My hearer, I cannot bear to think of you in that position; it seems as if every hair on my head must stand on end to think of any hearer of mine being damned. Will you picture yourselves in that position? The word has gone forth, "Depart, ye cursed." Do you see the pit as it opens to swallow you up? Do you listen to the shrieks and the yells of those who have preceded you to that eternal lake of torment? Instead of picturing the scene, I turn to you with the words of the inspired prophet, and I say, "Who among us shall dwell with the devouring fire? Who among us shall dwell with everlasting burnings?" Oh! my brother, I cannot let you put away religion thus; no, I think of what is to come after death. I should be destitute of all humanity if I should see a person about to poison himself, and did not dash away the cup; or if I saw another about to plunge from London Bridge, if I did not assist in preventing him from doing so; and I should be worse than a fiend if I did not now, with all love, and kindness, and earnestness, beseech you to "lay hold on eternal life," "to labour not for the meat that perisheth, but for the meat that endureth unto everlasting life."
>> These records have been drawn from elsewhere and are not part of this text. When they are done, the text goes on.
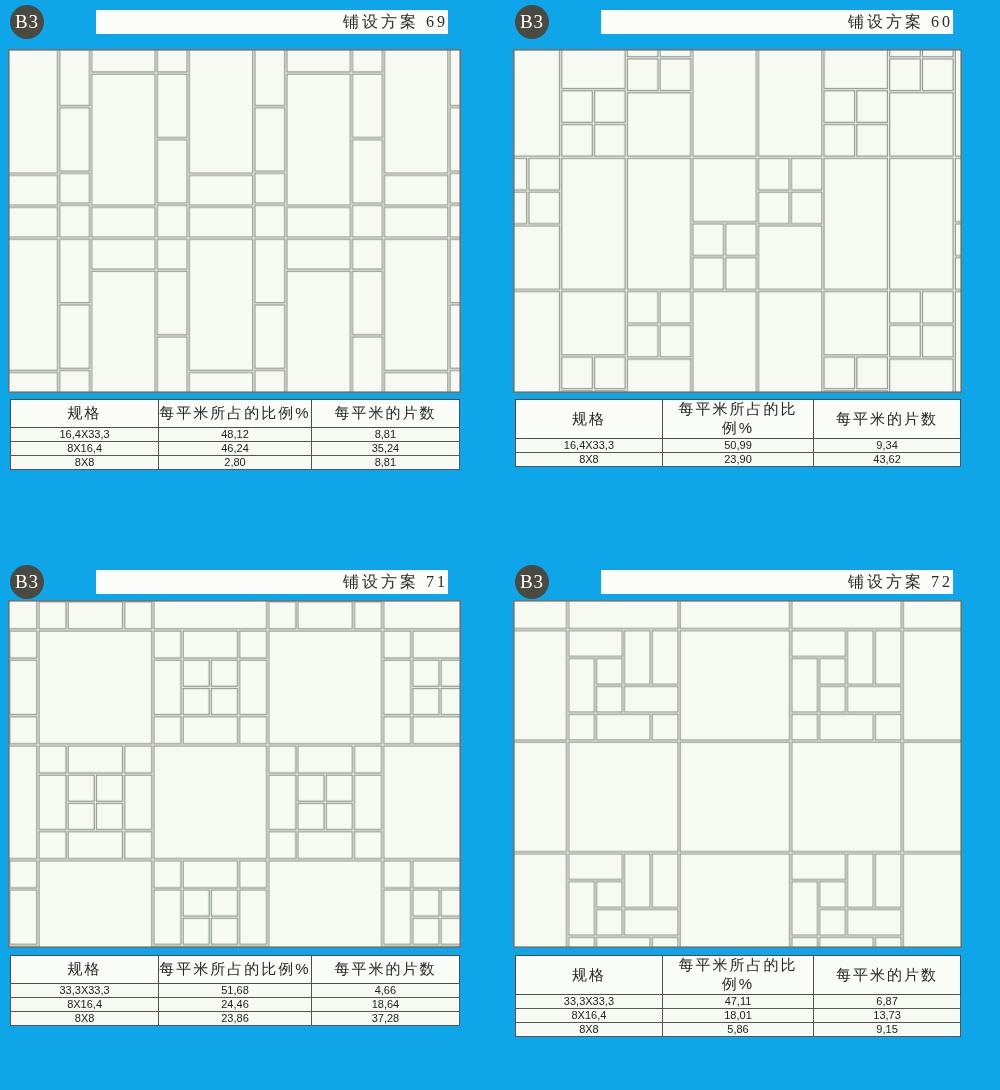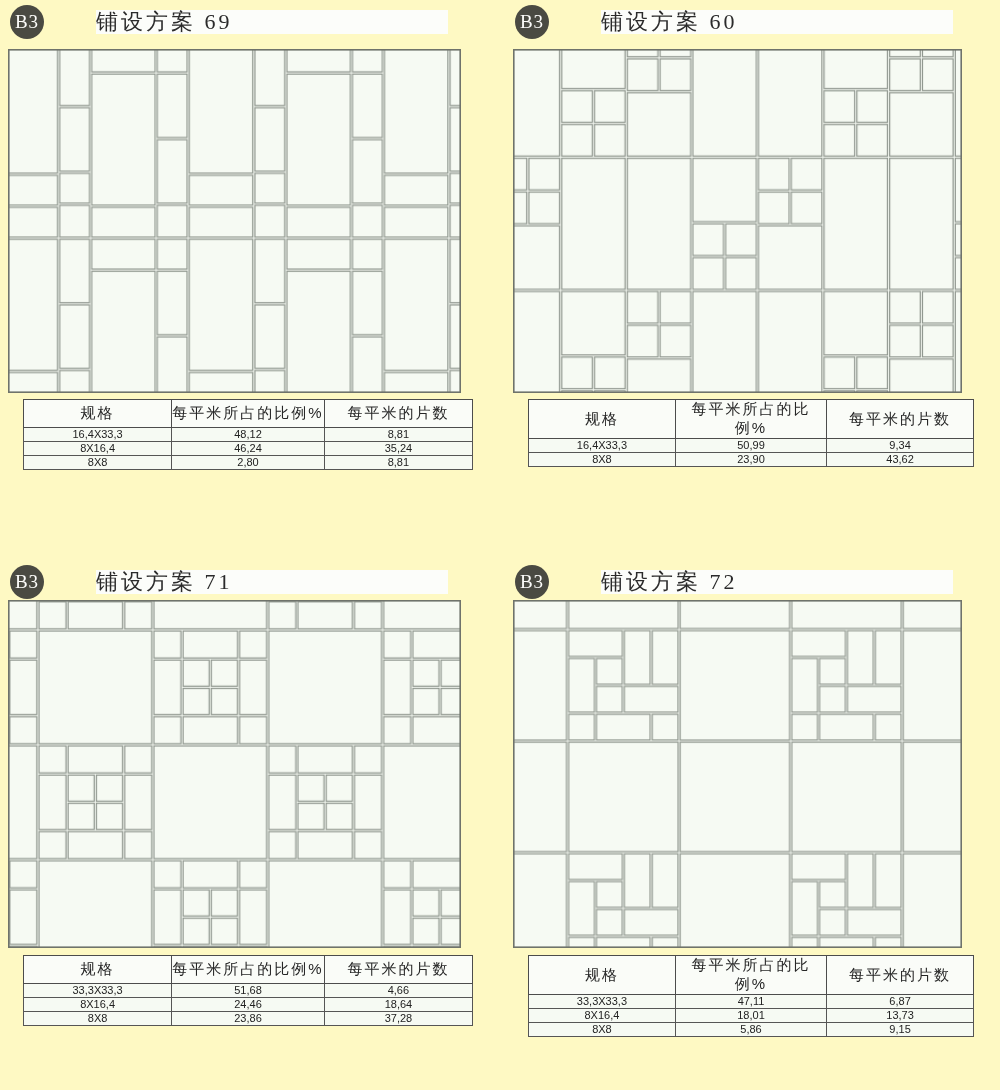--- a/index.html
+++ b/index.html
@@ -5,7 +5,7 @@
   html,body{margin:0;padding:0;background:#f1f6ee;}
   .page{
     position:relative;width:1000px;height:1090px;overflow:hidden;
-    background:#fef9c3;font-family:"Liberation Sans",sans-serif;color:#2f2f2f;
+    background:#0ea5e9;font-family:"Liberation Sans",sans-serif;color:#2f2f2f;
   }
   .quad{position:absolute;}
   .quad.qtl{left:8px;top:5px;width:453px;}

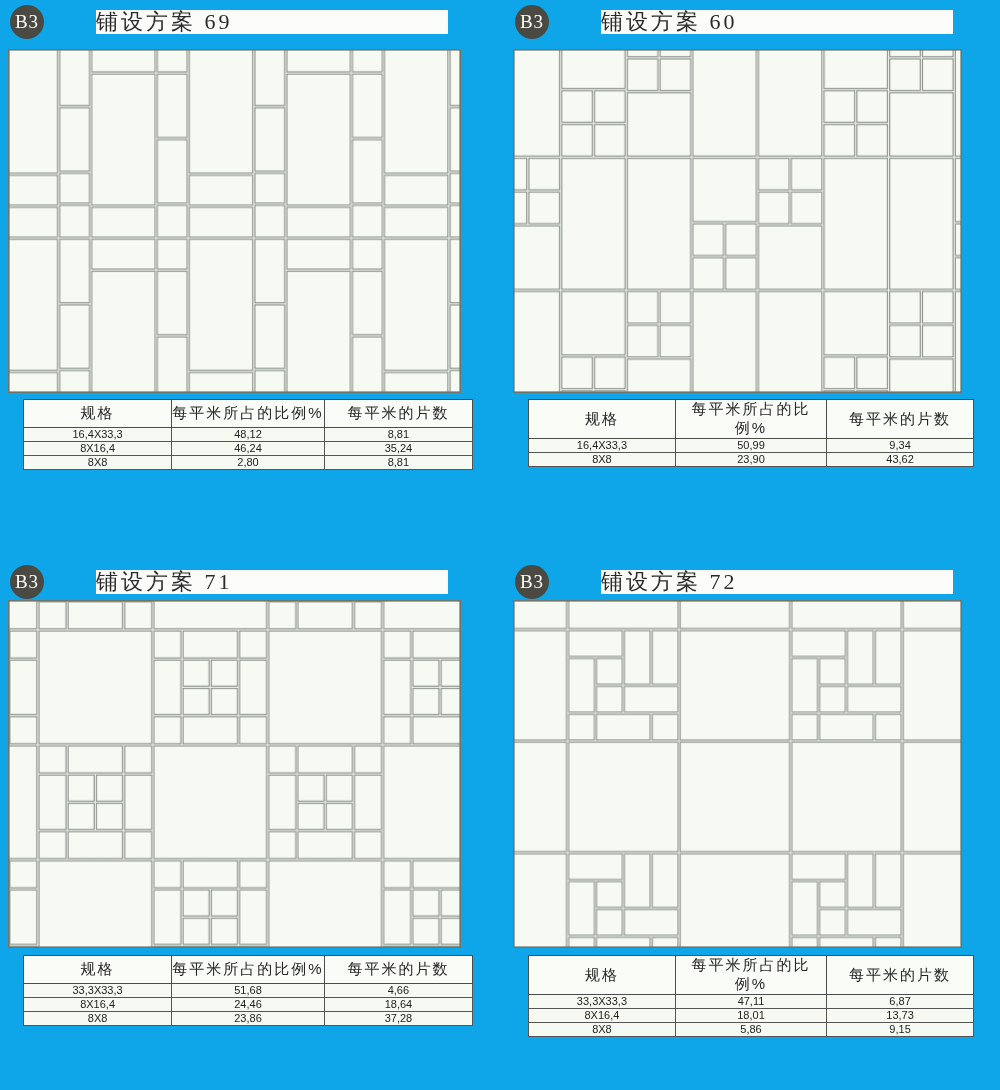--- a/index.html
+++ b/index.html
@@ -20,8 +20,8 @@
   }
   .title-band{
     position:absolute;left:88px;top:5px;width:352px;height:24px;background:#fcfdfa;
-    display:flex;align-items:center;justify-content:flex-start;
-    font-family:"Liberation Serif",serif;font-size:22px;letter-spacing:3px;color:#2b2b2b;
+    display:flex;align-items:center;justify-content:flex-end;
+    font-family:"Liberation Serif",serif;font-size:16px;letter-spacing:3px;color:#2b2b2b;
   }
   .diagram{
     position:absolute;left:0;right:0;background:#f3f7f0;

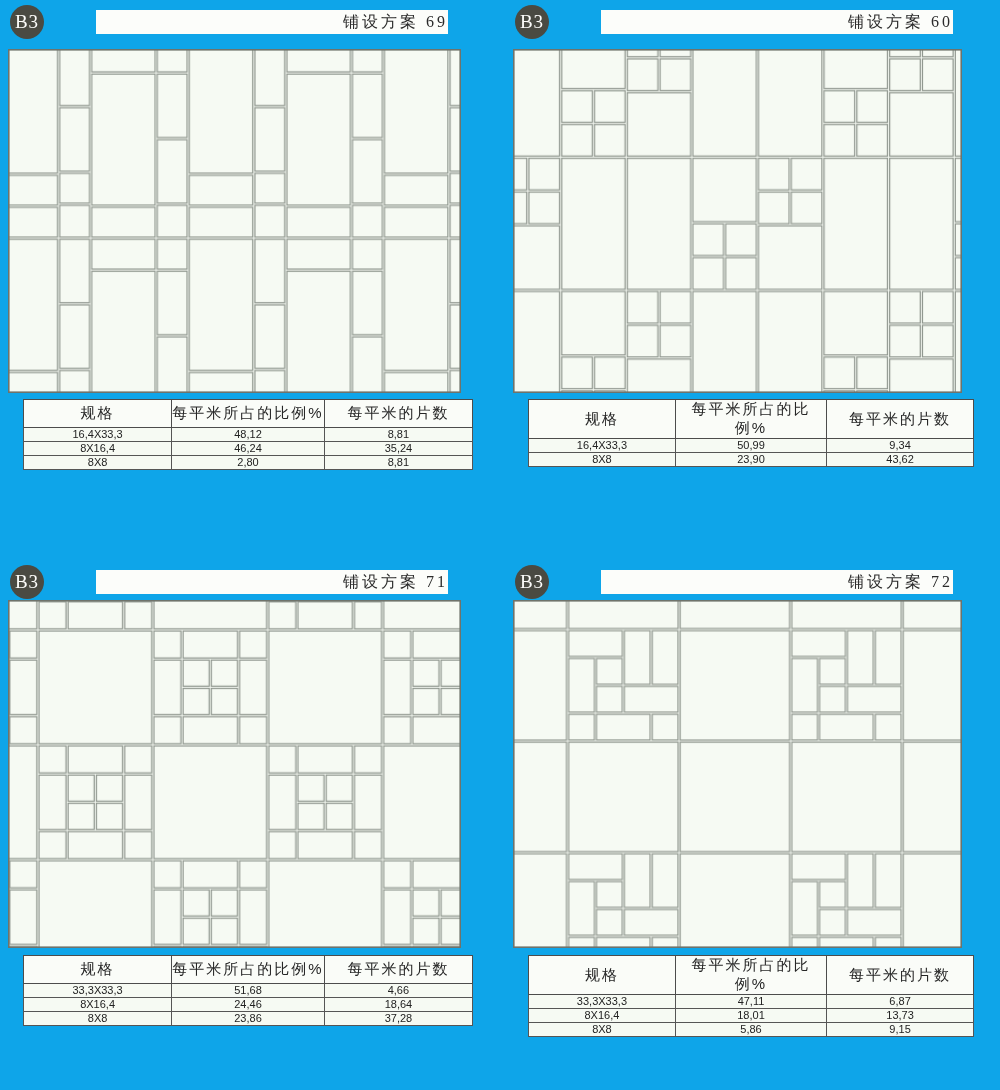--- a/index.html
+++ b/index.html
@@ -33,7 +33,7 @@
   .spec-table{position:absolute;left:2px;right:1px;}
   .top .spec-table{top:394px;}
   .bot .spec-table{top:390px;}
-  table.spec{width:100%;border-collapse:collapse;background:#f6faf3;margin-left:13px;}
+  table.spec{width:100%;border-collapse:collapse;background:#f6faf3;}
   table.spec th{
     font-weight:normal;font-size:15px;height:27px;border:1px solid #4c4c4c;
     background:#fafcf8;letter-spacing:2px;padding:0;color:#262626;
Some hyper-calvinist would tell me I am wrong in so doing. I cannot help it. I must do it. As I must stand before my Judge at last, I feel that I shall not make full proof of my ministry unless I entreat with many tears that ye would be saved, that ye would look unto Jesus Christ and receive his glorious salvation. But does not this avail? are all our entreaties lost upon you; do you turn a deaf ear? Then again I change my note. Sinner, I have pleaded with you as a man pleadeth with his friend, and were it for my own life I could not speak more earnestly this morning than I do speak concerning yours. I did feel earnest about my own soul, but not a whit more than I do about the souls of my congregation this morning; and therefore, if ye put away these entreaties I have something else:-I must threaten you. You shall not always have such warnings as these. A day is coming, when hushed shall be the voice of every gospel minister, at least for you; for your ear shall be cold in death. It shall not be any more threatening; it shall be the fulfillment of the threatening. There shall be no promise, no proclamations of pardon and of mercy; no peace-speaking blood, but you shall be in the land where the Sabbath is all swallowed up in everlasting nights of misery, and where the preachings of the gospel are forbidden because they would be unavailing. I charge you then, listen to this voice that now addresses your conscience; for if not, God shall speak to you in his wrath, and say unto you in his hot displeasure, "I called and ye refused; I stretched out my hand and no man regarded; therefore will I mock at your calamity; I will laugh when your fear cometh."



Sinner, I threaten you again. Remember, it is but a short time you may have to hear these warnings. You imagine that your life will be long, but do you know how short it is? Have you ever tried to think how frail you are? Did you ever see a body when it has been cut in pieces by the anatomist? Did you ever see such a marvelous thing as the human frame?



"Strange, a harp of a thousand strings,

Should keep in tune so long."



Let but one of those cords be twisted, let but a mouthful of food go in the wrong direction, and you may die. The slightest chance, as we have it, may send you swift to death, when God wills it. Strong men have been killed by the smallest and slightest accident, and so may you. In the chapel, in the house of God, men have dropped down dead. How often do we hear of men falling in our streets-rolling out of time into eternity, by some sudden stroke. And are you sure that heart of your's is quite sound? Is the blood circulating with all accuracy? Are you quite sure of that? And if it be so, how long shall it be? O, perhaps there are some of you here that shall never see Christmas-day; it may be the mandate has gone forth already, "Set thine house in order, for thou shalt die and not live."